=== Dataset extract ===

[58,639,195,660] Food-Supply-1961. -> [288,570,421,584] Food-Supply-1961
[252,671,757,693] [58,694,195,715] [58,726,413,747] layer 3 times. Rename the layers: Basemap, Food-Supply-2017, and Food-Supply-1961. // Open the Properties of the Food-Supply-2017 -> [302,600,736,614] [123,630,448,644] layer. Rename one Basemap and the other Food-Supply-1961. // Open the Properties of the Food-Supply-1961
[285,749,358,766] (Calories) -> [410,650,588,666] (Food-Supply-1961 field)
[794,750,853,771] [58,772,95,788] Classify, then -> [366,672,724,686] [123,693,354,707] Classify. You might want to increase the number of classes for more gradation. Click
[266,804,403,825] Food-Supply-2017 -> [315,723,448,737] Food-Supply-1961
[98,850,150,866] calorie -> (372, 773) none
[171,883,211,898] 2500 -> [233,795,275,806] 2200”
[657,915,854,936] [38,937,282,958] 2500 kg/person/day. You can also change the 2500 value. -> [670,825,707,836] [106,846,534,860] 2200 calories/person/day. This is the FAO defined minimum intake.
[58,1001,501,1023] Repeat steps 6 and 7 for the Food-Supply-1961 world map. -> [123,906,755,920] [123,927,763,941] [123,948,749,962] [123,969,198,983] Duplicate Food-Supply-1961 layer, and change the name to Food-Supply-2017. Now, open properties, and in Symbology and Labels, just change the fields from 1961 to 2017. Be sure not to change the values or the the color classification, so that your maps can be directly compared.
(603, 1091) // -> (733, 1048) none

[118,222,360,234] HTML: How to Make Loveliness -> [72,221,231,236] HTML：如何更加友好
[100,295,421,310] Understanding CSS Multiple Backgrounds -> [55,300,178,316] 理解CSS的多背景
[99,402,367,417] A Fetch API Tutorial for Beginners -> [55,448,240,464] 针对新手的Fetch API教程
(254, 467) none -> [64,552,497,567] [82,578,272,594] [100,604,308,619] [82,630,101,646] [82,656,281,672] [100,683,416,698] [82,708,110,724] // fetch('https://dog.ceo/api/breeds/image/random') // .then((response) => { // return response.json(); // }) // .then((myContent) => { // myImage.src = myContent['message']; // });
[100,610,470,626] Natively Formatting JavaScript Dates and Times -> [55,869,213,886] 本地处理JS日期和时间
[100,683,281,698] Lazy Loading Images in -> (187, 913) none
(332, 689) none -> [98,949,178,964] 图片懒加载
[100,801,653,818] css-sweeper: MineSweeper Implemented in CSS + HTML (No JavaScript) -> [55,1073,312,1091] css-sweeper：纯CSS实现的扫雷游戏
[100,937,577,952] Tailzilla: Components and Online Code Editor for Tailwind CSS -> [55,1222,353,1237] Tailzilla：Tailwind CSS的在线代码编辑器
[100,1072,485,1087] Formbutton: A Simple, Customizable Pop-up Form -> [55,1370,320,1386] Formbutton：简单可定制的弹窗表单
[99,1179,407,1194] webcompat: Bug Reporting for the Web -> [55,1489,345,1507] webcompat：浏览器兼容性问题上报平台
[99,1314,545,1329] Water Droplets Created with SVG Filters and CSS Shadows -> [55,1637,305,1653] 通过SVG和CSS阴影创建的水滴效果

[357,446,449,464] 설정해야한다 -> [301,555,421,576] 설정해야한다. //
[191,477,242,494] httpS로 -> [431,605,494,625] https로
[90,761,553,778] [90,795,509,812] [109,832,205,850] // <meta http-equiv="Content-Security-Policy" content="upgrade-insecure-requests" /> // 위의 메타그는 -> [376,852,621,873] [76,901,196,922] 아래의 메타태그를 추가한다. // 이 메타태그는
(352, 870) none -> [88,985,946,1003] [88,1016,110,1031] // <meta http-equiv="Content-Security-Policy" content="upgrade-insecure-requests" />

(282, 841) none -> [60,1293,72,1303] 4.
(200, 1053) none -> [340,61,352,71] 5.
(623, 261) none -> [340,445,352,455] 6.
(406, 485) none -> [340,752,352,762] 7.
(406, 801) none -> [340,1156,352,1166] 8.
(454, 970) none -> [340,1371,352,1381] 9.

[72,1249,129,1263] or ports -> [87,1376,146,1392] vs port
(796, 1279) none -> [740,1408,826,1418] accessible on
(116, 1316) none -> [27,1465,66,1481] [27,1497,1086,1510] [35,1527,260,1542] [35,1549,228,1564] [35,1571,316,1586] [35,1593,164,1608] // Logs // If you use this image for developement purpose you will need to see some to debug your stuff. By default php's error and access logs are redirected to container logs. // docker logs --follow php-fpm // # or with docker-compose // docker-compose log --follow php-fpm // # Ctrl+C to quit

===

§ **The problem**
From the entries, report each line that includes the word "insecure".

§ **Reply to the exercise**
[90,761,553,778] [90,795,509,812] [109,832,205,850] // <meta http-equiv="Content-Security-Policy" content="upgrade-insecure-requests" /> // 위의 메타그는 -> [376,852,621,873] [76,901,196,922] 아래의 메타태그를 추가한다. // 이 메타태그는
(352, 870) none -> [88,985,946,1003] [88,1016,110,1031] // <meta http-equiv="Content-Security-Policy" content="upgrade-insecure-requests" />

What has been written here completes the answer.